## Goal of the exercise
What you return should be only the lines in the entries below between the one holding "margin-left: 44px ->" and the one holding "padding-left: 16px ->", ends included, with every picture left out.

## Provided data
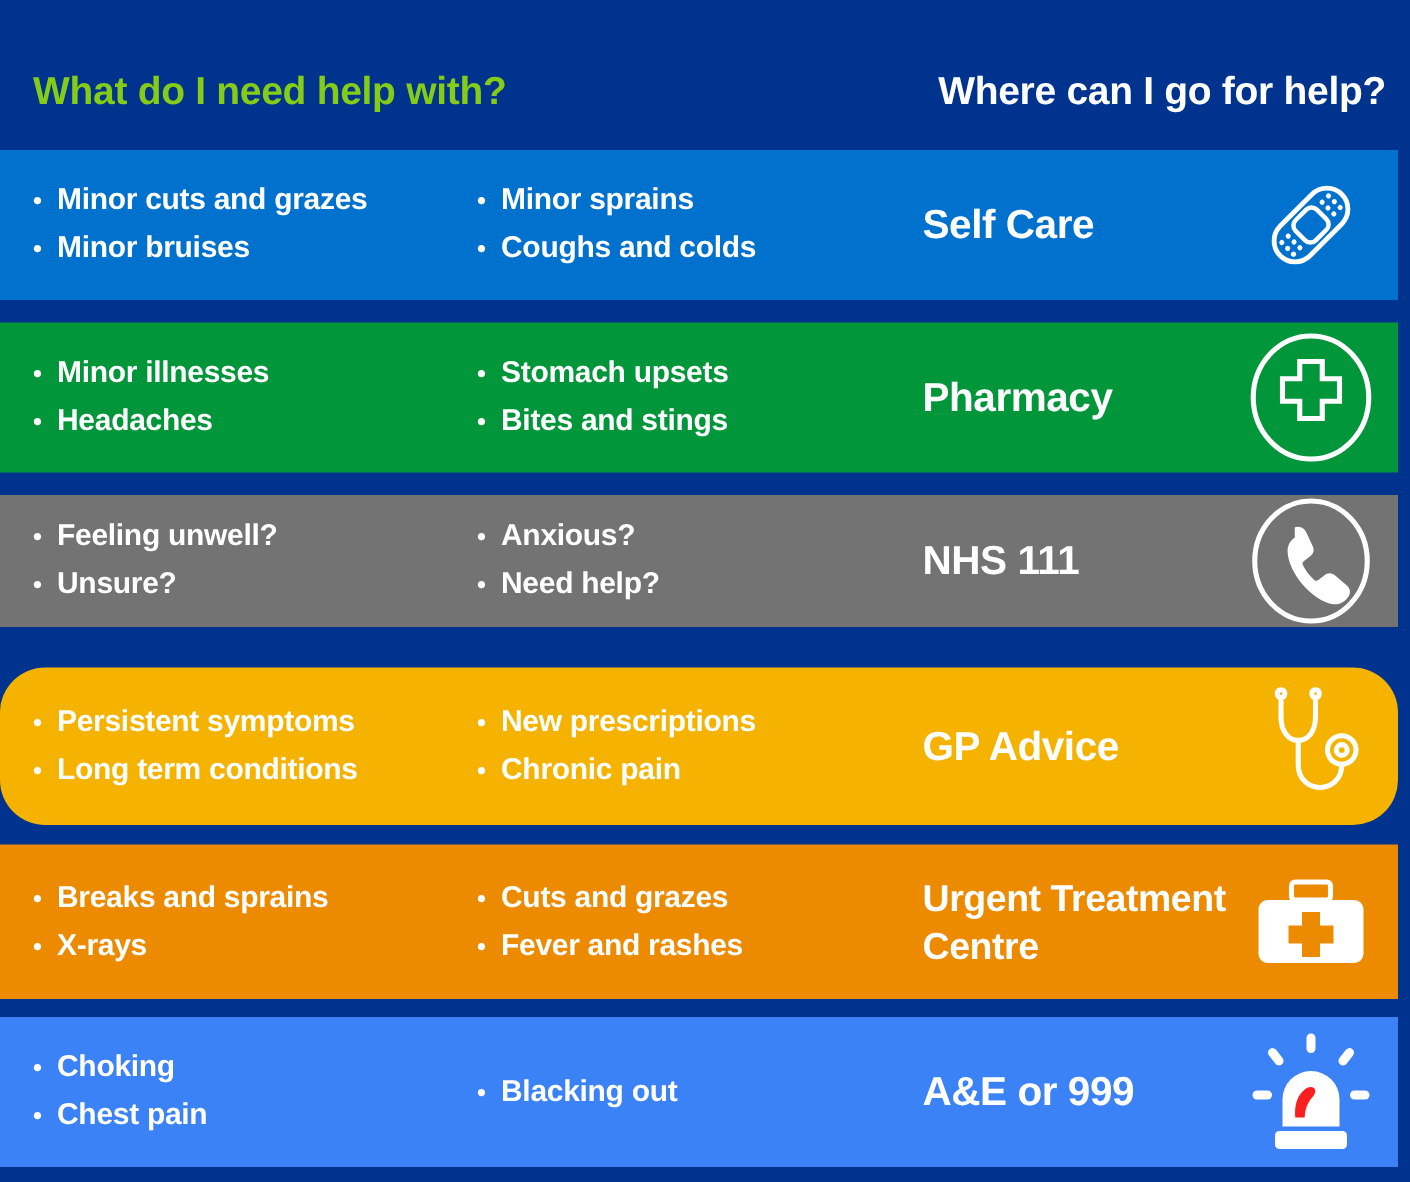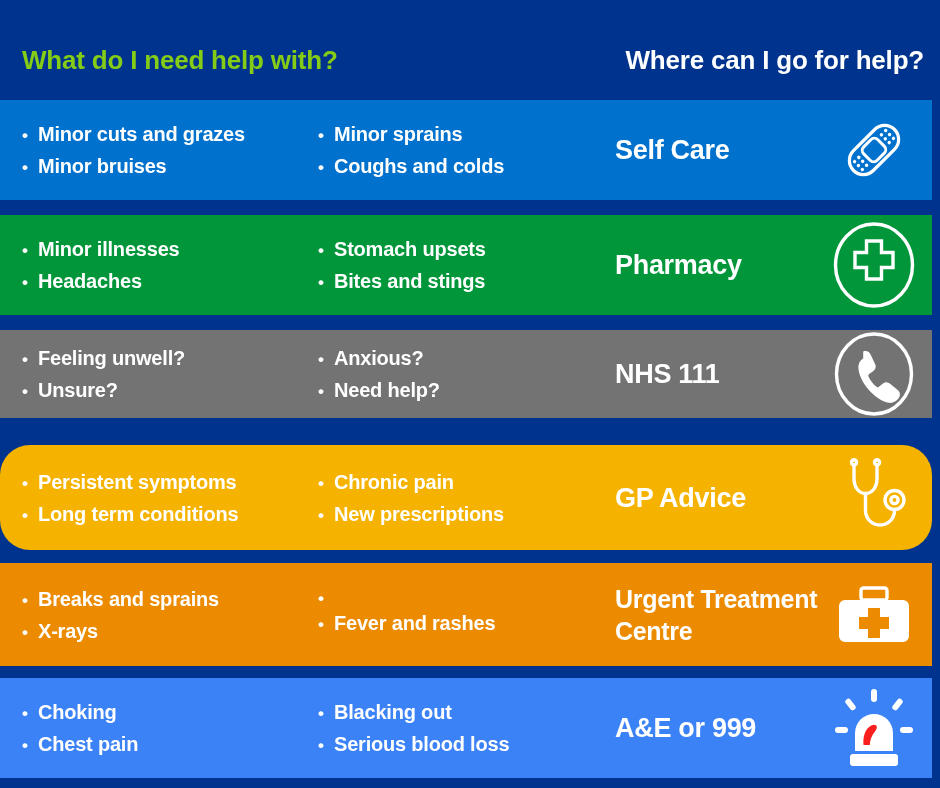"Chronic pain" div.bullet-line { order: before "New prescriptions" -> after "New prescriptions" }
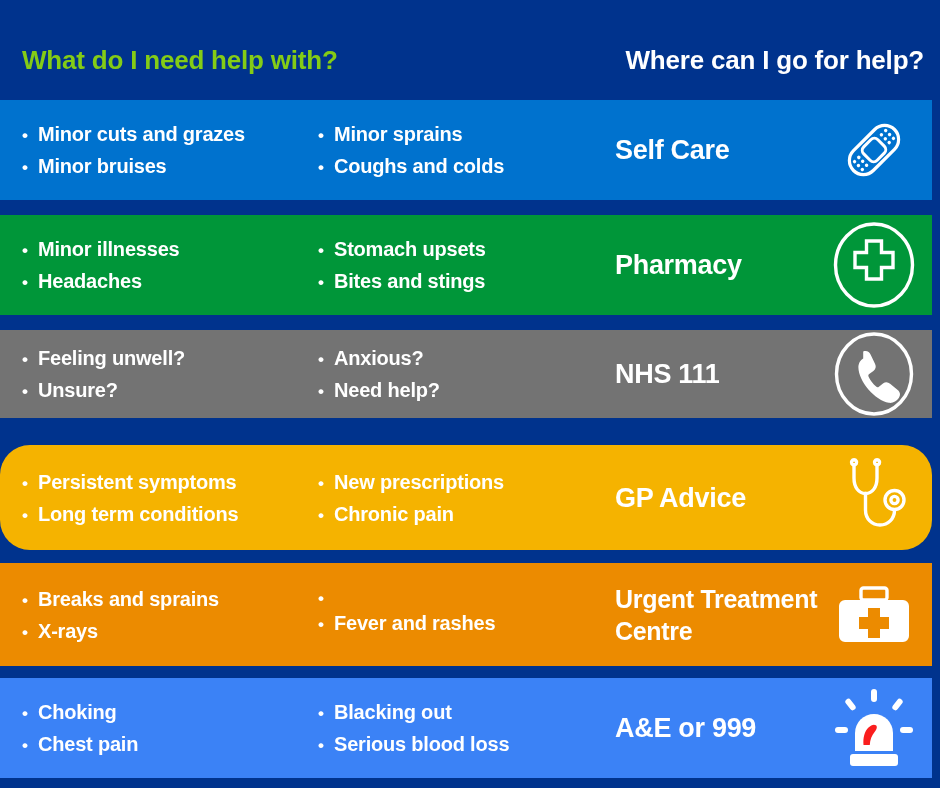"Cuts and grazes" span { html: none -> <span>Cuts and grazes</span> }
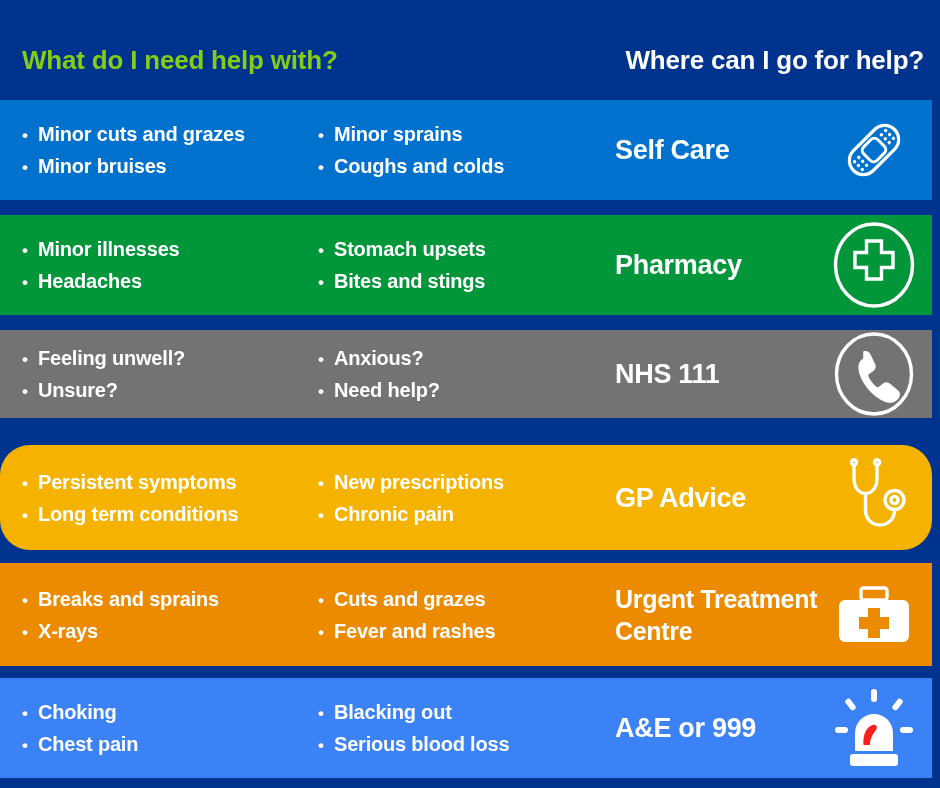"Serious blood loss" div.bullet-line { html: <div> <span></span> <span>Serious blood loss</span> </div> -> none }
...
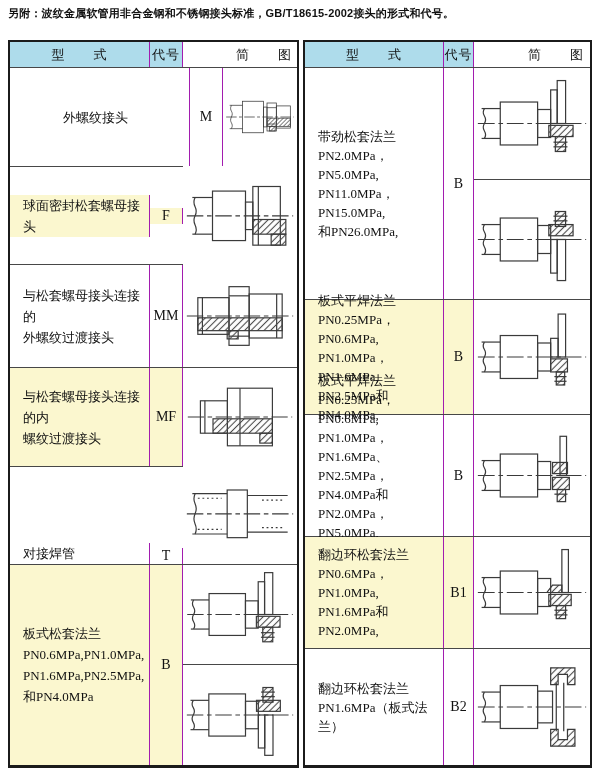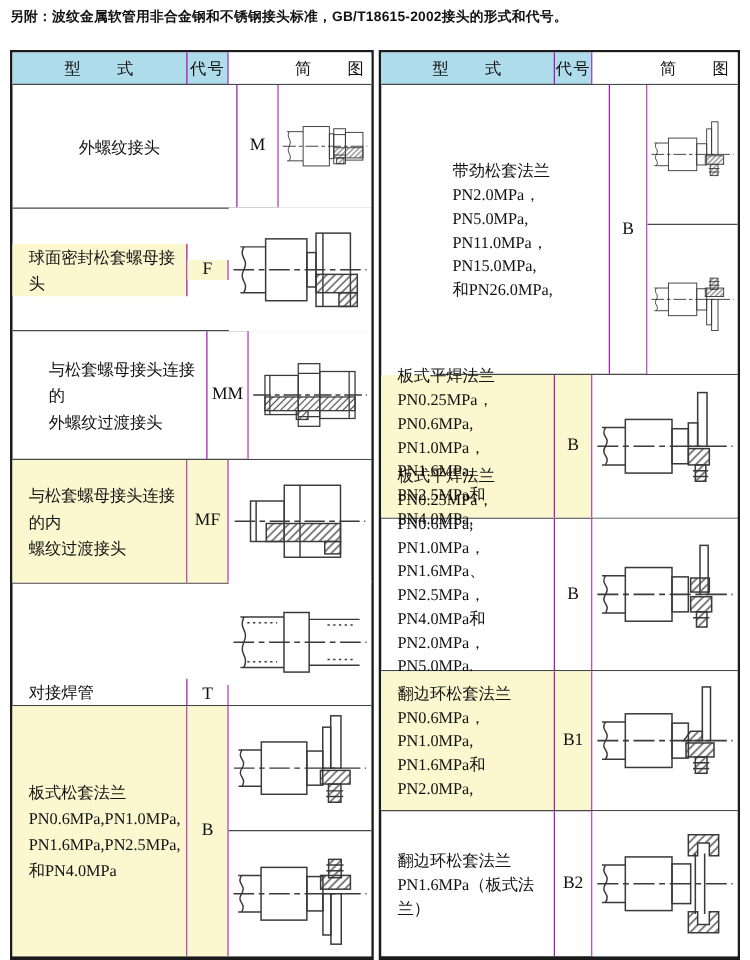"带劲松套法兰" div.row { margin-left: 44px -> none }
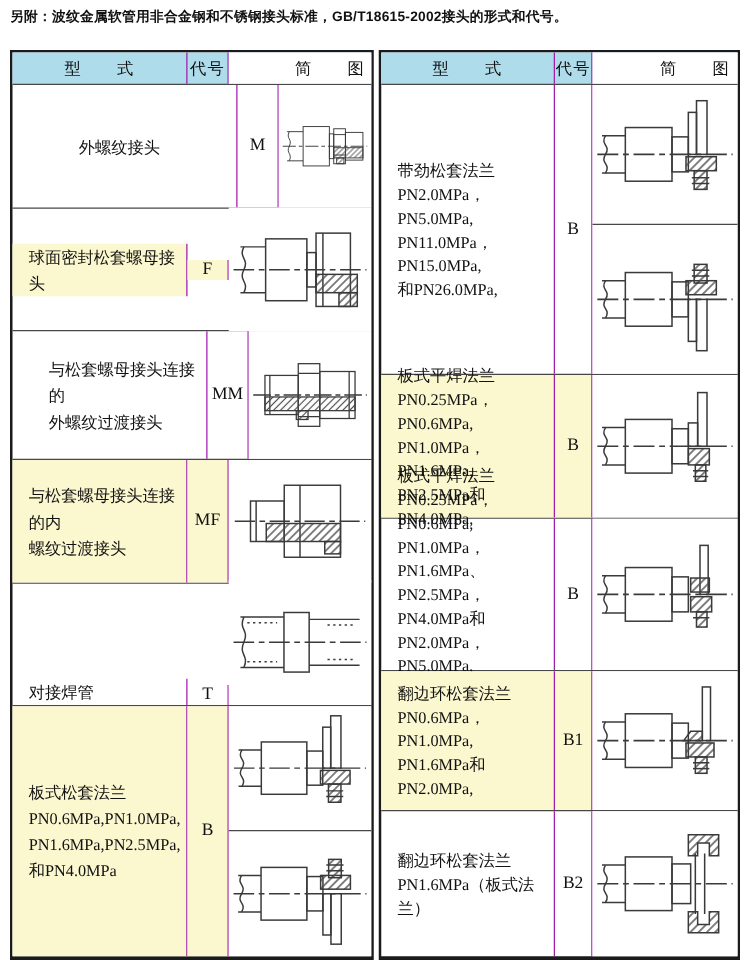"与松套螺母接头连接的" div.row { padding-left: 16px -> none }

## Output
"带劲松套法兰" div.row { margin-left: 44px -> none }
"与松套螺母接头连接的" div.row { padding-left: 16px -> none }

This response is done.